# WHAT IS EXPECTED
Work through the data below and state how many lines contain "font", giving that number alone.

Screenshot and code edit data:
**********

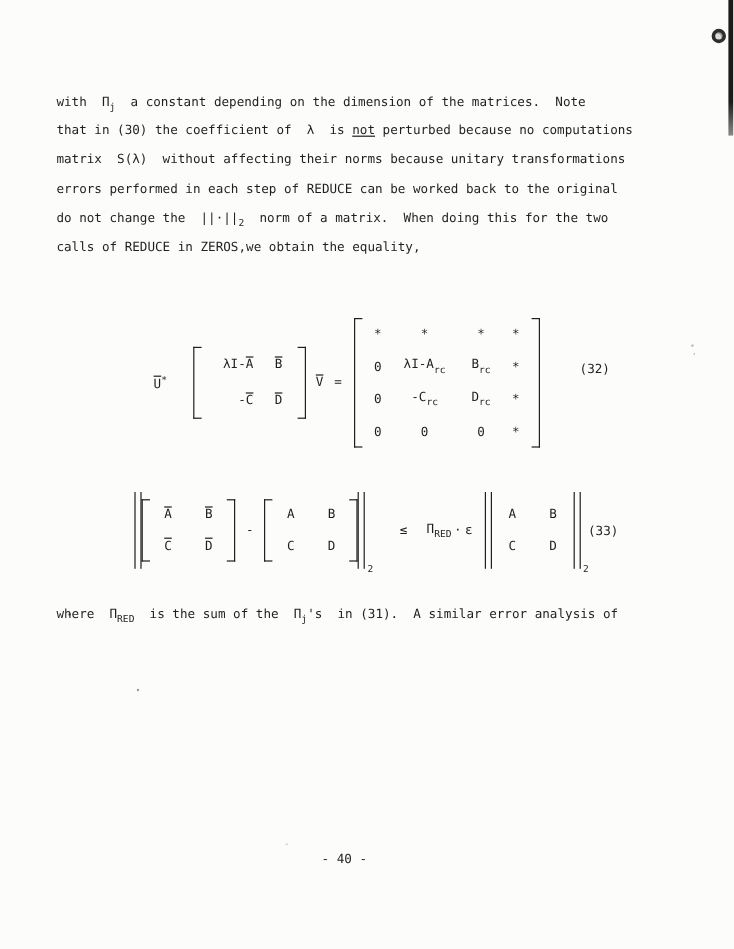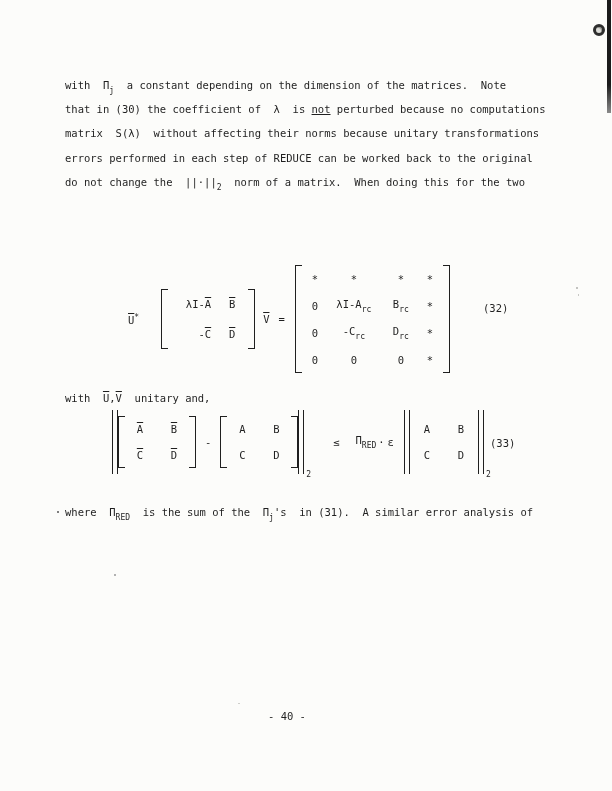--- a/index.html
+++ b/index.html
@@ -3,21 +3,21 @@
 <meta charset="utf-8">
 <title>Scanned paper page</title>
 <style>
   html,body { margin:0; padding:0; background:#ffffff; }
   .page {
     position:relative; width:612px; height:791px; overflow:hidden;
     background:#fcfcfa; color:#1f1f1f;
     font-family:"DejaVu Sans Mono","Liberation Mono",monospace;
     font-size:10.5px;
   }
-  .para { position:absolute; left:65px; width:510px; }
+  .para { position:absolute; left:47px; width:510px; }
   .line { white-space:pre; height:24.2px; line-height:24.2px; }
   .p1 { top:73px; }
   .p2 { top:386px; }
   .p3 { top:500px; }
 
   .seg.sub { font-size:8px; vertical-align:-3.5px; }
   .seg.sup { font-size:8px; vertical-align:4px; }
   .seg.u   { text-decoration:underline; }
   .seg.over{ text-decoration:overline; }
 
@@ -80,42 +80,40 @@
   <div class="speck sp3"></div>
   <div class="speck sp4"></div>
   <div class="speck sp5"></div>
 
   <div class="para p1">
       <div class="line"><span class="seg">with  Π</span><span class="seg sub">j</span><span class="seg">  a constant depending on the dimension of the matrices.  Note</span></div>
       <div class="line"><span class="seg">that in (30) the coefficient of  λ  is </span><span class="seg u">not</span><span class="seg"> perturbed because no computations</span></div>
       <div class="line"><span class="seg">matrix  S(λ)  without affecting their norms because unitary transformations</span></div>
       <div class="line"><span class="seg">errors performed in each step of REDUCE can be worked back to the original</span></div>
       <div class="line"><span class="seg">do not change the  ||·||</span><span class="seg sub">2</span><span class="seg">  norm of a matrix.  When doing this for the two</span></div>
+      <div class="line"><span class="seg">calls of REDUCE in ZEROS,we obtain the equality,</span></div>
     </div>
 
   <div class="eq eq32">
     <span class="pre32"><span class="seg over">U</span><span class="seg sup">*</span></span>
     <span class="mwrap">
       <span class="bk l"></span>
       <span class="mat eq32-left"><div class="cell"><span class="seg">λI-</span><span class="seg over">A</span></div><div class="cell"><span class="seg over">B</span></div><div class="cell"><span class="seg">-</span><span class="seg over">C</span></div><div class="cell"><span class="seg over">D</span></div></span>
       <span class="bk r"></span>
     </span>
     <span class="post32"><span class="seg over">V</span></span>
     <span class="equals">=</span>
     <span class="mwrap">
       <span class="bk l"></span>
       <span class="mat eq32-right"><div class="cell"><span class="seg">*</span></div><div class="cell"><span class="seg">*</span></div><div class="cell"><span class="seg">*</span></div><div class="cell"><span class="seg">*</span></div><div class="cell"><span class="seg">0</span></div><div class="cell"><span class="seg">λI-A</span><span class="seg sub">rc</span></div><div class="cell"><span class="seg">B</span><span class="seg sub">rc</span></div><div class="cell"><span class="seg">*</span></div><div class="cell"><span class="seg">0</span></div><div class="cell"><span class="seg">-C</span><span class="seg sub">rc</span></div><div class="cell"><span class="seg">D</span><span class="seg sub">rc</span></div><div class="cell"><span class="seg">*</span></div><div class="cell"><span class="seg">0</span></div><div class="cell"><span class="seg">0</span></div><div class="cell"><span class="seg">0</span></div><div class="cell"><span class="seg">*</span></div></span>
       <span class="bk r"></span>
     </span>
   </div>
   <span class="eqnum n32">(32)</span>
 
-  <div class="para p2">
-      <div class="line"><span class="seg">with  </span><span class="seg over">U</span><span class="seg">,</span><span class="seg over">V</span><span class="seg">  unitary and,</span></div>
-    </div>
 
   <div class="eq eq33">
     <span class="nbar"></span>
     <span class="mwrap">
       <span class="bk l"></span>
       <span class="mat mat22"><div class="cell"><span class="seg over">A</span></div><div class="cell"><span class="seg over">B</span></div><div class="cell"><span class="seg over">C</span></div><div class="cell"><span class="seg over">D</span></div></span>
       <span class="bk r"></span>
     </span>
     <span class="minus">-</span>
     <span class="mwrap">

**********

# RESPONSE FOR THIS EXERCISE
4